- YOUR INSTRUCTIONS -
When you reach the line containing "[44,130,75,142] todo ->" in the entries below, begin reproducing lines exactly, and stop once the line containing "(141, 570) none -> [106,845,151,859] // 2048" is done.

----- DATA TO PROCESS -----

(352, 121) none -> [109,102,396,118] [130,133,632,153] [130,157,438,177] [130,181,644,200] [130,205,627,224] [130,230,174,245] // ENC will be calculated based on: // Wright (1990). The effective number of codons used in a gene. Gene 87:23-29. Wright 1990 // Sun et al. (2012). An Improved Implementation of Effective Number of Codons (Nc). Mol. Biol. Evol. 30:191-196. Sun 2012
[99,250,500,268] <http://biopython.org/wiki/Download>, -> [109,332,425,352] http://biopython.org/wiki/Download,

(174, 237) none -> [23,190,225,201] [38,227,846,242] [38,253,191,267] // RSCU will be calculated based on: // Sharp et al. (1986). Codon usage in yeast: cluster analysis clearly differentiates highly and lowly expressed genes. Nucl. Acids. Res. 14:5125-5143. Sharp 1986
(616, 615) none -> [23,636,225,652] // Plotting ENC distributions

-----
----- DATA TO PROCESS -----

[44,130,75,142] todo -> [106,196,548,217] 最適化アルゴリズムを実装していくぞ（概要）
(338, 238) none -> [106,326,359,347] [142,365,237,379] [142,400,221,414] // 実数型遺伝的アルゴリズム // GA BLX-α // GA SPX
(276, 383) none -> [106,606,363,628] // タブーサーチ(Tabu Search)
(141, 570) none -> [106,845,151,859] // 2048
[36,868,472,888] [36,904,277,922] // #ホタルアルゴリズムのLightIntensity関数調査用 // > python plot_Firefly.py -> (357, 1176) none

-----
----- DATA TO PROCESS -----

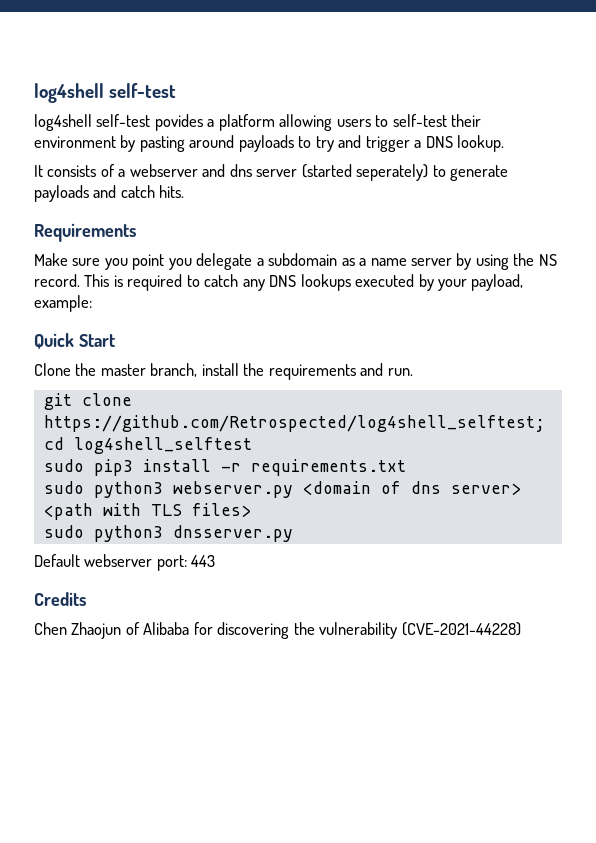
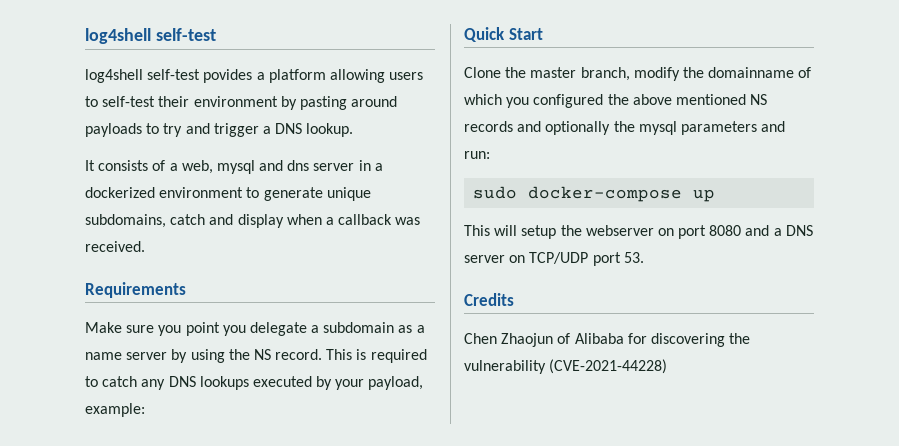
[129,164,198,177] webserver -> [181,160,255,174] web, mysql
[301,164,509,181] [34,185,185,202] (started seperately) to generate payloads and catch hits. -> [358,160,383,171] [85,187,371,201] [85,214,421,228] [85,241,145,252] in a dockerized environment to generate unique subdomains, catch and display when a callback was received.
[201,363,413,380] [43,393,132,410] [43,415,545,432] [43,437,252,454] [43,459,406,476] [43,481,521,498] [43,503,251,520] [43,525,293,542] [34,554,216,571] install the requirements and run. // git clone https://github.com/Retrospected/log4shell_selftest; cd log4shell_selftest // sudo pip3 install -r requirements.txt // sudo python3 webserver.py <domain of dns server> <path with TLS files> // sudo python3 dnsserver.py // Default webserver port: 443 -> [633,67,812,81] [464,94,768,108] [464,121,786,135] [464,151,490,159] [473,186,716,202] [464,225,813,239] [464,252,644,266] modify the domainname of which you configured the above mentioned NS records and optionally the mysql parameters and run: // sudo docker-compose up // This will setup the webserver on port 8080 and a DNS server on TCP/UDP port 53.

-----

- TASK SOLUTION -
[44,130,75,142] todo -> [106,196,548,217] 最適化アルゴリズムを実装していくぞ（概要）
(338, 238) none -> [106,326,359,347] [142,365,237,379] [142,400,221,414] // 実数型遺伝的アルゴリズム // GA BLX-α // GA SPX
(276, 383) none -> [106,606,363,628] // タブーサーチ(Tabu Search)
(141, 570) none -> [106,845,151,859] // 2048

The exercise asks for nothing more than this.